L’épiscopat français a donné des consignes pratiques que l’on pourrait dire d’hygiène, afin de protéger les fidèles des risques de contagion du coronavirus dans les églises lors des messes. Certains s’en sont émus, ne trouvant pas admissible, par exemple, que l’on interdise la communion dans la bouche. Que dire alors des protestations qui s’élèvent contre la suppression pure et simple de la liturgie dans certaines régions en Italie, et pour ce qui concerne la France dans le seul diocèse de Beauvais qui recouvre le département de l’Oise ? Il s’agit là, me semble-t-il, de la mise en conformité avec les consignes officielles qui, en l’espèce, constituent des ordres. De très bons amis s’associent à ces protestations, scandalisés que l’institution ecclésiale ne marque pas sa différence, d’autant qu’il y a des exceptions aux interdits officiels, telle celle des supermarchés !
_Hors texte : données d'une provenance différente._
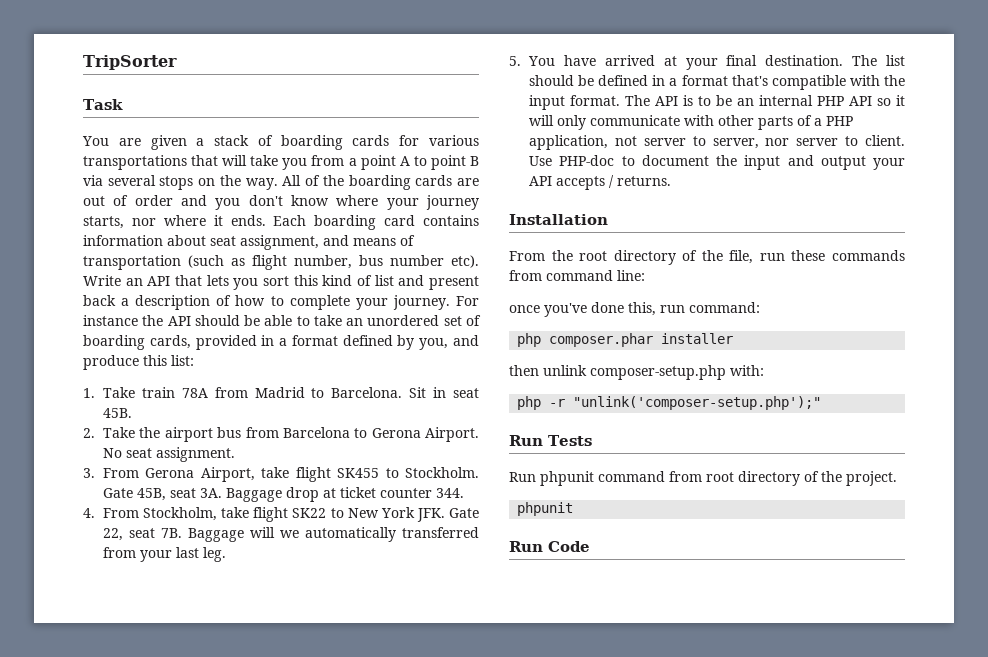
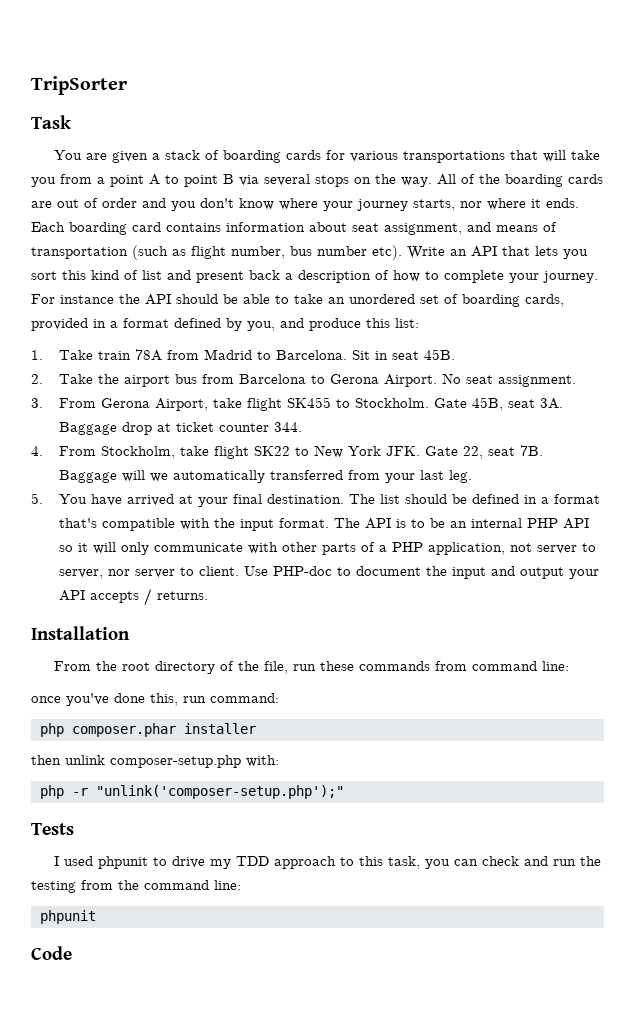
- Run Tests
+ Tests
- Run phpunit command from root directory of the project.
+ I used phpunit to drive my TDD approach to this task, you can check and run the testing from the command line:
- Run Code
+ Code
Quelqu’un qui représente une solide autorité morale dans le monde catholique, Andrea Riccardi, fondateur de la célèbre communauté Sant’Egidio, s’est particulièrement distingué par la radicalité de son propos, qu’il argumente d’une façon qui ne peut nous laisser indifférents : « Les Églises ne sont pas seulement un “rassemblement” à risque, mais aussi un lieu de l’Esprit. Une ressource en des temps difficiles, qui suscite de l’espérance, qui console et qui rappelle qu’on ne se sauve pas seul. Je ne voudrais pas remonter à Charles Borromée en 1576-77, l’époque de la peste à Milan (épidémie bien plus grave que le coronavirus et combattue alors à mains nues), mais en ce temps-là on visitait les malades, on priait avec le peuple et on faisait une procession pieds-nus et en nombre pour la fin du fléau. »
J’ai moi-même évoqué l’exemple d’un autre grand évêque, Mgr de Belsunce qui eut, durant l’épidémie de la peste à Marseille en 1720, une attitude aussi héroïque que celle de saint Charles Borromée à Milan. Certes, le contexte actuel est très différent de ceux du XVIe et du XVIIIe siècle. Nous disposons heureusement d’armes plus efficaces contre la contagion et la maladie, et sommes soumis à des contraintes sanitaires étatiques qui s’imposent à tous. Mais il me semble qu’il y a quelque chose à retenir de la protestation d’Andrea Riccardi. En période difficile, une différence chrétienne doit s’affirmer qui met en évidence l’autorité et l’efficacité supérieures du spirituel.
Chronique diffusée sur Radio Notre-Dame le 2 mars 2020.